Join William Lidwell for an in-depth discussion in this video Savanna preference, part of Universal Principles of Design.
- [Jill] Hi, I'm Jill Butler, and this is Universal Principles of Design. In this movie, the savanna preference, or the magical, mysterious appeal of Teletubbies. What do you get when you take a lush savanna landscape, replete with butterflies and rabbits, and plop down four giggling baby aliens with televisions in their tummies? Oh, and the sun is a giant glowing baby face, and one of the main characters is a vacuum cleaner named Noo Noo.
An international children's sensation, that's what. Since it first aired on the BBC in 1997, the Teletubbies have mesmerized children in more than 60 countries and 35 languages. Though parents find the appeal of the simple plot lines, bizarre babbling, and surreal imagery incomprehensible, the appeal to toddler-aged children is undeniable. But if you think about the show from a child's point of view or rather a child's brain's point of view, it makes a lot more sense.
Simple play stories, baby-faced creatures, non-threatening coos and babbles, and a savanna landscape all combine to be excellent design for young children. All of these elements have instinctive appeal to young children. In this movie, we'll focus on the instinctive appeal of just the landscape. We'll focus on what is known as the savanna preference. The savanna preference is a preference for savanna-like environments over other types of environments that are simple, such as deserts, dense, such as jungles and cities, or complex, such as mountains.
So what is a savanna-like environment? Think park-like landscapes that feature openness, uniform grass, scattered trees, visible water, and signs of wildlife, basically, Teletubbie Land. The preference likely provided adaptive benefits to our human ancestors. That is, those who lived or sought out savanna-like environments enjoyed a survival advantage over those who lived in harsher environments.
But I should note that the evolutionary link to savanna environments in early hominids is hotly debated. The preference may also be rooted in what is called prospect-refuge theory, which is an evolved preference for environments with unobstructed views, areas of concealment, and paths of retreat. In other words, places that help us detect predators, hide from predators, and escape predators. Whatever the cause, the preference for savanna landscapes is found across all age ranges and cultures and tends to be strongest in young children.
For example, a survey of art preferences of people living in Asia, Africa, Europe, and the Americas found respondents in all countries expressed a preference for realistic paintings that included water, trees and other plants, human beings, and animals. Even people who had never seen such environments, like tribal peoples living in deserts and mountains, expressed this preference. So what can designers do with the savanna preference? In any landscaping context, from public parks to theme parks, sculpture gardens to golf courses, the savanna preference gives us the blueprint for a universally appealing outdoor experience.

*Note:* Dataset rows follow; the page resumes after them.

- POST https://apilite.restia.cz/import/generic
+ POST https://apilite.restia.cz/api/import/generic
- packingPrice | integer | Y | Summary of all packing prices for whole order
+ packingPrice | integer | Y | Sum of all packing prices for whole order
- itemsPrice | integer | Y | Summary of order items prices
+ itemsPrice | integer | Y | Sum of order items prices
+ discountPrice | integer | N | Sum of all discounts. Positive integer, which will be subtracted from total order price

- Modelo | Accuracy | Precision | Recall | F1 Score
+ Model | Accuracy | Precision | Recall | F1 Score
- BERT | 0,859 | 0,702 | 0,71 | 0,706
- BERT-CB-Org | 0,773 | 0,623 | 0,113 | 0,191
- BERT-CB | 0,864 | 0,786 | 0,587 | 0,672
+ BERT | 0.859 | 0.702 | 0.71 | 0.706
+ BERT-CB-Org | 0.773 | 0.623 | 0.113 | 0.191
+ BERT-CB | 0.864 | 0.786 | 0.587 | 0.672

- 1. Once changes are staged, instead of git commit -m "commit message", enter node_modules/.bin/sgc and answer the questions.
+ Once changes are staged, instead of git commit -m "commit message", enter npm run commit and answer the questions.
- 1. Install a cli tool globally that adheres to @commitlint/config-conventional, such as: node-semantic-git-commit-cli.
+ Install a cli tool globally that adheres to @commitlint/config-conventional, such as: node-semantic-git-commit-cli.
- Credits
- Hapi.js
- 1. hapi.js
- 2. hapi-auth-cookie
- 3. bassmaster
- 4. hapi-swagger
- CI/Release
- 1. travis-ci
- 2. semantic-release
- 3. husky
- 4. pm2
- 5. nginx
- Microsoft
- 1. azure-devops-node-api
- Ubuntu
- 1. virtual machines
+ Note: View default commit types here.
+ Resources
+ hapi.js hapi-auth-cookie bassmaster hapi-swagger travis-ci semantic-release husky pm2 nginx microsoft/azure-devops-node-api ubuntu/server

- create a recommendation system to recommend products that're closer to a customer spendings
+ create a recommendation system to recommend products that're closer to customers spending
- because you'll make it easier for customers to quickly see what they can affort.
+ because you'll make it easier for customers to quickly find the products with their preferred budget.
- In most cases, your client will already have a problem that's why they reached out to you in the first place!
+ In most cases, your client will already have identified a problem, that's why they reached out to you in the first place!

If you're selecting imagery for art, advertising, brochures, or packaging, especially when the imagery needs to appeal widely across countries and cultures, the savanna preference should inform your image selection. And lastly, if you're developing products for young children, such as stories, toys, and play environments, the savanna preference tells you what kids find instinctively appealing. So whether you use the savanna preference to inform landscaping or urban park design, to guide image selection for advertisements or interior design, or to create the next international megahit children's show, remember the magical, mysterious appeal of Teletubbies and their savanna home.